• **WORK ITEM**
From the first line to the last, restate the data word for word.

• **PROVIDED DATA**
========

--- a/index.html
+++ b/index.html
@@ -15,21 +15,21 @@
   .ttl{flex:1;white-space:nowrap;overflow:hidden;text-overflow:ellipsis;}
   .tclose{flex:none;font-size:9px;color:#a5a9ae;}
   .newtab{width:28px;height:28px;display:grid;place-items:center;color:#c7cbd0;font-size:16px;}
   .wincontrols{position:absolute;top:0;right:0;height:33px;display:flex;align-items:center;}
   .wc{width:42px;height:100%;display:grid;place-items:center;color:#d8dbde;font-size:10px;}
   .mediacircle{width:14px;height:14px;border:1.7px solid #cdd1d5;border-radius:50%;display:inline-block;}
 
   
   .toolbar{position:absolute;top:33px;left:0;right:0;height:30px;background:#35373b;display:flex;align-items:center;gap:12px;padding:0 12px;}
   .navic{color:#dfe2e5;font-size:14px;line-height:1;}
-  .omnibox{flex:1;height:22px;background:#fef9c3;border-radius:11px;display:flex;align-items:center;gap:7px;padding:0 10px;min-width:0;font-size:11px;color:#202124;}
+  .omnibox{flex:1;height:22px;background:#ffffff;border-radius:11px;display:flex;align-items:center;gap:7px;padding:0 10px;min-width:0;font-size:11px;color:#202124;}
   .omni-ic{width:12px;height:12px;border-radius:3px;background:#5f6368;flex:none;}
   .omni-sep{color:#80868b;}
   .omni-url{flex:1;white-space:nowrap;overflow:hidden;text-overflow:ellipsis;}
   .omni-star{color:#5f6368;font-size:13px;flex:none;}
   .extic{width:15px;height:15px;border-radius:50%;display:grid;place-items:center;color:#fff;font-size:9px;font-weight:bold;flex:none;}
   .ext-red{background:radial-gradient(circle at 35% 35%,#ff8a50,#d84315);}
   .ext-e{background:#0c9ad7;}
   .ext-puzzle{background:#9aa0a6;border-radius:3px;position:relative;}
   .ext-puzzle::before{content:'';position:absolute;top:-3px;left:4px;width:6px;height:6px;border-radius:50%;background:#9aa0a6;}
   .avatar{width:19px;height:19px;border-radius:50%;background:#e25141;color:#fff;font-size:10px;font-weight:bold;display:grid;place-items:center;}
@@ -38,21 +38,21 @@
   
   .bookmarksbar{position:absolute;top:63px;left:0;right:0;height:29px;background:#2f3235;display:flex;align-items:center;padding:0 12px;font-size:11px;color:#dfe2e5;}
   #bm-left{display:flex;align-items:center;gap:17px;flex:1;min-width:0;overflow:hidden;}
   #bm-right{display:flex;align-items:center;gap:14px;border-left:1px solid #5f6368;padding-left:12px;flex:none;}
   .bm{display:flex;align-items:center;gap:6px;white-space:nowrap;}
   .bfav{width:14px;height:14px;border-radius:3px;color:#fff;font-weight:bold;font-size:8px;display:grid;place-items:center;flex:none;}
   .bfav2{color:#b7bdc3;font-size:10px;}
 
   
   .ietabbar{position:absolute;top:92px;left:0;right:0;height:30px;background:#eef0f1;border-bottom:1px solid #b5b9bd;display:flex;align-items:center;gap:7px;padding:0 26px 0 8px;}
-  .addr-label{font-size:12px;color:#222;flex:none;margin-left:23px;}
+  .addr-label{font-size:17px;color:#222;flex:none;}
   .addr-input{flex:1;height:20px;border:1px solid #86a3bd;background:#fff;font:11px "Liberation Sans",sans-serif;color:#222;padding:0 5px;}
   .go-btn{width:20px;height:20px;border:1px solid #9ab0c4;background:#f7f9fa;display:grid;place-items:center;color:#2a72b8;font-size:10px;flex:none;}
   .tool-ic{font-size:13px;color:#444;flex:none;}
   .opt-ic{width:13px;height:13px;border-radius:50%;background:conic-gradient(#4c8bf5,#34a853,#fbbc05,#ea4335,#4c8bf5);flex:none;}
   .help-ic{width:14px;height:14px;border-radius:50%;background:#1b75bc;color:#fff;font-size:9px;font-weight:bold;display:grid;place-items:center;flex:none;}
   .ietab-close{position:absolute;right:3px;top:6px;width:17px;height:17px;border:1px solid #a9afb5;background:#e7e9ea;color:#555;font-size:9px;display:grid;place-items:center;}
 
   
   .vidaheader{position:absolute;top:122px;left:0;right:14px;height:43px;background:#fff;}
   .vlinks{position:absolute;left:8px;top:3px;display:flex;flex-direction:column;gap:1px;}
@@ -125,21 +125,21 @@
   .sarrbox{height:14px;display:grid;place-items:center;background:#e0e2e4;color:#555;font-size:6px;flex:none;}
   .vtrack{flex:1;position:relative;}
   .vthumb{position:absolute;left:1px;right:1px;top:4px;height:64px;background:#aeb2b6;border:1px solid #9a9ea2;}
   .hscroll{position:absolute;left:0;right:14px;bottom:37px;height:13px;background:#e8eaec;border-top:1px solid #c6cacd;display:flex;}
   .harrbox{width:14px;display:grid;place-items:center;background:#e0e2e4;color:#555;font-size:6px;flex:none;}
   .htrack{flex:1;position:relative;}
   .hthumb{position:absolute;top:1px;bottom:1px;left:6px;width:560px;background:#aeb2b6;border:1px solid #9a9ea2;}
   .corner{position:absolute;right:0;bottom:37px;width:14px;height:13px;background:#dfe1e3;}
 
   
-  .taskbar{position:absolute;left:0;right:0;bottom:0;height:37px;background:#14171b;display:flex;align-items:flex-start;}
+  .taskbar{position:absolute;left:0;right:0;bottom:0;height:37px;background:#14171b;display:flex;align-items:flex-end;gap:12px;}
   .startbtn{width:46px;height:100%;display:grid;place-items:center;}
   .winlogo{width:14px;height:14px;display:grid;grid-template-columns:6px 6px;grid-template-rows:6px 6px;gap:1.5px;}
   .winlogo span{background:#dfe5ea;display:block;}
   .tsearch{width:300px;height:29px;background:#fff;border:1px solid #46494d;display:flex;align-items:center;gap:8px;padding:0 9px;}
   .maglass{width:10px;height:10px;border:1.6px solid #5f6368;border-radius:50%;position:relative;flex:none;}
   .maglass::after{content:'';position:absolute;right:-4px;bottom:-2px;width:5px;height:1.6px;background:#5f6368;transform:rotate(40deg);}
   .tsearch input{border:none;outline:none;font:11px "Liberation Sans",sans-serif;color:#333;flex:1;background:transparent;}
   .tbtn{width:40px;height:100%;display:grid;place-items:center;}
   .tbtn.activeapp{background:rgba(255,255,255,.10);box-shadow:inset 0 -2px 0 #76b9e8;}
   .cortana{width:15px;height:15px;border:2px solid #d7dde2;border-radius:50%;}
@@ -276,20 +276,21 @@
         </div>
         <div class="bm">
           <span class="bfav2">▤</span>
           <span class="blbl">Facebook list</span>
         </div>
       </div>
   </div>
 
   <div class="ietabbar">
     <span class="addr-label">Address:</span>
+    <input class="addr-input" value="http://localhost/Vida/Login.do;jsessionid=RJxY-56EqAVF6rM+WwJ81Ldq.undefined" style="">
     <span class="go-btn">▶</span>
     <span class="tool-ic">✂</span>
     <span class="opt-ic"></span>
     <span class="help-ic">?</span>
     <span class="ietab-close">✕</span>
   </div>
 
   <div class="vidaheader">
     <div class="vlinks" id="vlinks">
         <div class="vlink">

========

• **RESULT OF THIS TASK**
--- a/index.html
+++ b/index.html
@@ -15,21 +15,21 @@
   .ttl{flex:1;white-space:nowrap;overflow:hidden;text-overflow:ellipsis;}
   .tclose{flex:none;font-size:9px;color:#a5a9ae;}
   .newtab{width:28px;height:28px;display:grid;place-items:center;color:#c7cbd0;font-size:16px;}
   .wincontrols{position:absolute;top:0;right:0;height:33px;display:flex;align-items:center;}
   .wc{width:42px;height:100%;display:grid;place-items:center;color:#d8dbde;font-size:10px;}
   .mediacircle{width:14px;height:14px;border:1.7px solid #cdd1d5;border-radius:50%;display:inline-block;}
 
   
   .toolbar{position:absolute;top:33px;left:0;right:0;height:30px;background:#35373b;display:flex;align-items:center;gap:12px;padding:0 12px;}
   .navic{color:#dfe2e5;font-size:14px;line-height:1;}
-  .omnibox{flex:1;height:22px;background:#fef9c3;border-radius:11px;display:flex;align-items:center;gap:7px;padding:0 10px;min-width:0;font-size:11px;color:#202124;}
+  .omnibox{flex:1;height:22px;background:#ffffff;border-radius:11px;display:flex;align-items:center;gap:7px;padding:0 10px;min-width:0;font-size:11px;color:#202124;}
   .omni-ic{width:12px;height:12px;border-radius:3px;background:#5f6368;flex:none;}
   .omni-sep{color:#80868b;}
   .omni-url{flex:1;white-space:nowrap;overflow:hidden;text-overflow:ellipsis;}
   .omni-star{color:#5f6368;font-size:13px;flex:none;}
   .extic{width:15px;height:15px;border-radius:50%;display:grid;place-items:center;color:#fff;font-size:9px;font-weight:bold;flex:none;}
   .ext-red{background:radial-gradient(circle at 35% 35%,#ff8a50,#d84315);}
   .ext-e{background:#0c9ad7;}
   .ext-puzzle{background:#9aa0a6;border-radius:3px;position:relative;}
   .ext-puzzle::before{content:'';position:absolute;top:-3px;left:4px;width:6px;height:6px;border-radius:50%;background:#9aa0a6;}
   .avatar{width:19px;height:19px;border-radius:50%;background:#e25141;color:#fff;font-size:10px;font-weight:bold;display:grid;place-items:center;}
@@ -38,21 +38,21 @@
   
   .bookmarksbar{position:absolute;top:63px;left:0;right:0;height:29px;background:#2f3235;display:flex;align-items:center;padding:0 12px;font-size:11px;color:#dfe2e5;}
   #bm-left{display:flex;align-items:center;gap:17px;flex:1;min-width:0;overflow:hidden;}
   #bm-right{display:flex;align-items:center;gap:14px;border-left:1px solid #5f6368;padding-left:12px;flex:none;}
   .bm{display:flex;align-items:center;gap:6px;white-space:nowrap;}
   .bfav{width:14px;height:14px;border-radius:3px;color:#fff;font-weight:bold;font-size:8px;display:grid;place-items:center;flex:none;}
   .bfav2{color:#b7bdc3;font-size:10px;}
 
   
   .ietabbar{position:absolute;top:92px;left:0;right:0;height:30px;background:#eef0f1;border-bottom:1px solid #b5b9bd;display:flex;align-items:center;gap:7px;padding:0 26px 0 8px;}
-  .addr-label{font-size:12px;color:#222;flex:none;margin-left:23px;}
+  .addr-label{font-size:17px;color:#222;flex:none;}
   .addr-input{flex:1;height:20px;border:1px solid #86a3bd;background:#fff;font:11px "Liberation Sans",sans-serif;color:#222;padding:0 5px;}
   .go-btn{width:20px;height:20px;border:1px solid #9ab0c4;background:#f7f9fa;display:grid;place-items:center;color:#2a72b8;font-size:10px;flex:none;}
   .tool-ic{font-size:13px;color:#444;flex:none;}
   .opt-ic{width:13px;height:13px;border-radius:50%;background:conic-gradient(#4c8bf5,#34a853,#fbbc05,#ea4335,#4c8bf5);flex:none;}
   .help-ic{width:14px;height:14px;border-radius:50%;background:#1b75bc;color:#fff;font-size:9px;font-weight:bold;display:grid;place-items:center;flex:none;}
   .ietab-close{position:absolute;right:3px;top:6px;width:17px;height:17px;border:1px solid #a9afb5;background:#e7e9ea;color:#555;font-size:9px;display:grid;place-items:center;}
 
   
   .vidaheader{position:absolute;top:122px;left:0;right:14px;height:43px;background:#fff;}
   .vlinks{position:absolute;left:8px;top:3px;display:flex;flex-direction:column;gap:1px;}
@@ -125,21 +125,21 @@
   .sarrbox{height:14px;display:grid;place-items:center;background:#e0e2e4;color:#555;font-size:6px;flex:none;}
   .vtrack{flex:1;position:relative;}
   .vthumb{position:absolute;left:1px;right:1px;top:4px;height:64px;background:#aeb2b6;border:1px solid #9a9ea2;}
   .hscroll{position:absolute;left:0;right:14px;bottom:37px;height:13px;background:#e8eaec;border-top:1px solid #c6cacd;display:flex;}
   .harrbox{width:14px;display:grid;place-items:center;background:#e0e2e4;color:#555;font-size:6px;flex:none;}
   .htrack{flex:1;position:relative;}
   .hthumb{position:absolute;top:1px;bottom:1px;left:6px;width:560px;background:#aeb2b6;border:1px solid #9a9ea2;}
   .corner{position:absolute;right:0;bottom:37px;width:14px;height:13px;background:#dfe1e3;}
 
   
-  .taskbar{position:absolute;left:0;right:0;bottom:0;height:37px;background:#14171b;display:flex;align-items:flex-start;}
+  .taskbar{position:absolute;left:0;right:0;bottom:0;height:37px;background:#14171b;display:flex;align-items:flex-end;gap:12px;}
   .startbtn{width:46px;height:100%;display:grid;place-items:center;}
   .winlogo{width:14px;height:14px;display:grid;grid-template-columns:6px 6px;grid-template-rows:6px 6px;gap:1.5px;}
   .winlogo span{background:#dfe5ea;display:block;}
   .tsearch{width:300px;height:29px;background:#fff;border:1px solid #46494d;display:flex;align-items:center;gap:8px;padding:0 9px;}
   .maglass{width:10px;height:10px;border:1.6px solid #5f6368;border-radius:50%;position:relative;flex:none;}
   .maglass::after{content:'';position:absolute;right:-4px;bottom:-2px;width:5px;height:1.6px;background:#5f6368;transform:rotate(40deg);}
   .tsearch input{border:none;outline:none;font:11px "Liberation Sans",sans-serif;color:#333;flex:1;background:transparent;}
   .tbtn{width:40px;height:100%;display:grid;place-items:center;}
   .tbtn.activeapp{background:rgba(255,255,255,.10);box-shadow:inset 0 -2px 0 #76b9e8;}
   .cortana{width:15px;height:15px;border:2px solid #d7dde2;border-radius:50%;}
@@ -276,20 +276,21 @@
         </div>
         <div class="bm">
           <span class="bfav2">▤</span>
           <span class="blbl">Facebook list</span>
         </div>
       </div>
   </div>
 
   <div class="ietabbar">
     <span class="addr-label">Address:</span>
+    <input class="addr-input" value="http://localhost/Vida/Login.do;jsessionid=RJxY-56EqAVF6rM+WwJ81Ldq.undefined" style="">
     <span class="go-btn">▶</span>
     <span class="tool-ic">✂</span>
     <span class="opt-ic"></span>
     <span class="help-ic">?</span>
     <span class="ietab-close">✕</span>
   </div>
 
   <div class="vidaheader">
     <div class="vlinks" id="vlinks">
         <div class="vlink">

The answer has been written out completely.